Nice people, know what they're talking about.




regards....nige


----------



## Mahar (Jul 14, 2005)

Well, Russel, I might take the dog!

Can´t afford escorted tours unfortunately

Lyn


----------



## Detourer (May 9, 2005)

Hi Highwayman

Thanks for the kind words..........and interesting and enjoyable meeting. Back in Dry and warm Spain now!!!

Whilst we are of course a company doing Moroccan tours......getting people to go to that wonderful destination is a priority.......

You DO NOT have to join our tours to take advantage of our knowledge and assistance.......members of MHF can get our 50 sheet info Moroccan pack for free via www.desertdetours.com

Not for security reasons, but for practical, I think a solo female should go with a group or at least another vehicle.


----------



## tokkalosh (May 25, 2006)

I would love to make the trip - are two lone females better than one :lol: 

Seriously, I am keen, perhaps we can get some more takers and get a small convoy going. 

Keep in touch please


----------



## Duadua (Feb 16, 2006)

Detourer

Thank you for the pointer towards your site.

All very interesting.

Like some we are considering a detour to Morocco next summer. Any problems with an RV? Length and weight wise on those desert tracks in your videos?

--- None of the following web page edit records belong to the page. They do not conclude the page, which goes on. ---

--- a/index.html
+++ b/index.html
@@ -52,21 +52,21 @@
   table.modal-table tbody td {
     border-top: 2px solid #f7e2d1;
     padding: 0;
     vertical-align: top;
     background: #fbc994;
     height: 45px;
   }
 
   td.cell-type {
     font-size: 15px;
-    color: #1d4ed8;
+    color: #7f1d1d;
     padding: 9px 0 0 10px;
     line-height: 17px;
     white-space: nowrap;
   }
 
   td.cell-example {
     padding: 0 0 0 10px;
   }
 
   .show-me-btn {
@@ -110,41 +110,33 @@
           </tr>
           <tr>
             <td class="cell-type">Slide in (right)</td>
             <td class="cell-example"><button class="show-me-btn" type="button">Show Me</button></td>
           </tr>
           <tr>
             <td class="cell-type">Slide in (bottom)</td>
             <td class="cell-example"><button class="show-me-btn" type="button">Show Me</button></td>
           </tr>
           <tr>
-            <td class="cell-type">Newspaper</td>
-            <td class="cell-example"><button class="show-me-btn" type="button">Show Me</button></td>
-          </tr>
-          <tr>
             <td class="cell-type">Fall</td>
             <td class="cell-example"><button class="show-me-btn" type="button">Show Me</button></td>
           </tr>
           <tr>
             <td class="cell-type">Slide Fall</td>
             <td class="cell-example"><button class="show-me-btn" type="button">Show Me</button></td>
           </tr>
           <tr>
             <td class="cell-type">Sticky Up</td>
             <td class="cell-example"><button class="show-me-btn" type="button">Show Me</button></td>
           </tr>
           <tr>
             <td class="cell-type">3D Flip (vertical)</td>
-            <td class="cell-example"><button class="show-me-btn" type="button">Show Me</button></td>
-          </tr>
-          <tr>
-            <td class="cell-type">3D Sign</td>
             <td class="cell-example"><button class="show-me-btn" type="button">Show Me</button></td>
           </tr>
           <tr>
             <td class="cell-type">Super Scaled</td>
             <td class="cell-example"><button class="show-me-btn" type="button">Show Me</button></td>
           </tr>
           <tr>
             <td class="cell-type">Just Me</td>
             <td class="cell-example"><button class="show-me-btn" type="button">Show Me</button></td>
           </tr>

Also we would usually do our own thing at our own pace, and would welcome any intelligence when mugging up beforehand, but cannot see how to request the 50 odd pages you refer to. Apologies for being thick on this one.

Many thanks for any help in advance, and repeat for transparency we would probably go it alone if possible, but having said that you never know!


----------



## Detourer (May 9, 2005)

Hi Duadua

No problem with an RV in Morocco, taken many with us and have at least one on every tour. Going solo you need to be careful on some of the minor roads, if you adventure off the norm, as they can get very narrow and/or end up nowhere! Access to some sites can/will be a problem.

No, I would not suggest the desert tracks shown in video if going solo. There are hundreds of tracks leading to the various dune areas, most have sand bars......again, not solo. We of course support our own clients and never have a problem, but we ALWAYS end up recovering at least one stranded solo vehicle when on the pistes.

Unless you and your vehicle can handle temps into the high nineties [and at times more] summer is NOT the best time to visit Morocco. We do not go there ourselves during June, July and August. Of course you could, like so many other Mhome's stay along the coast, but "wilderness" camping is now banned and the sites can get overcrowded with Moroccans excapeing the inland heat. Winter, Spring and Autume is the best time to visit.

Ferry costs have gone through the roof. I was in an agents office a few days ago when a Mhome was charged 400+ euro return. RV quote was over 600 return. During the Summer, with the Euro-Moroccans returning home in their thousands ques of several days are not uncommon!

Etc Etc Etc.............

Go back to the Desertdetours site and leave your email and I will have the factsheets sent.


----------



## Duadua (Feb 16, 2006)

Ray

Many thanks for filling in some of the missing bits.

At present we are limited to school holidays, hence current pencilled plan for say 2 weeks in Morocco within a 6 week excursion out of the UK.

Thanks for answer re the amazing looking desert tracks off piste and suitability re RV. 

Based upon what you say we might have to consider squeezing in a visit to the hotter parts late August / Early Sept before returning to the UK.

If we are to try the tracks I am pretty clear in my mind we should perhaps therefore approach your company so thanks for the introduction. We are natural adventurers but not completely fool hardy. High 90's .... we are probably used to that sort of temp from many years of far eastern travel pre our motorhome days, spending days up muddy rivers in jungles .... very hot and very sweaty 24 / 7. 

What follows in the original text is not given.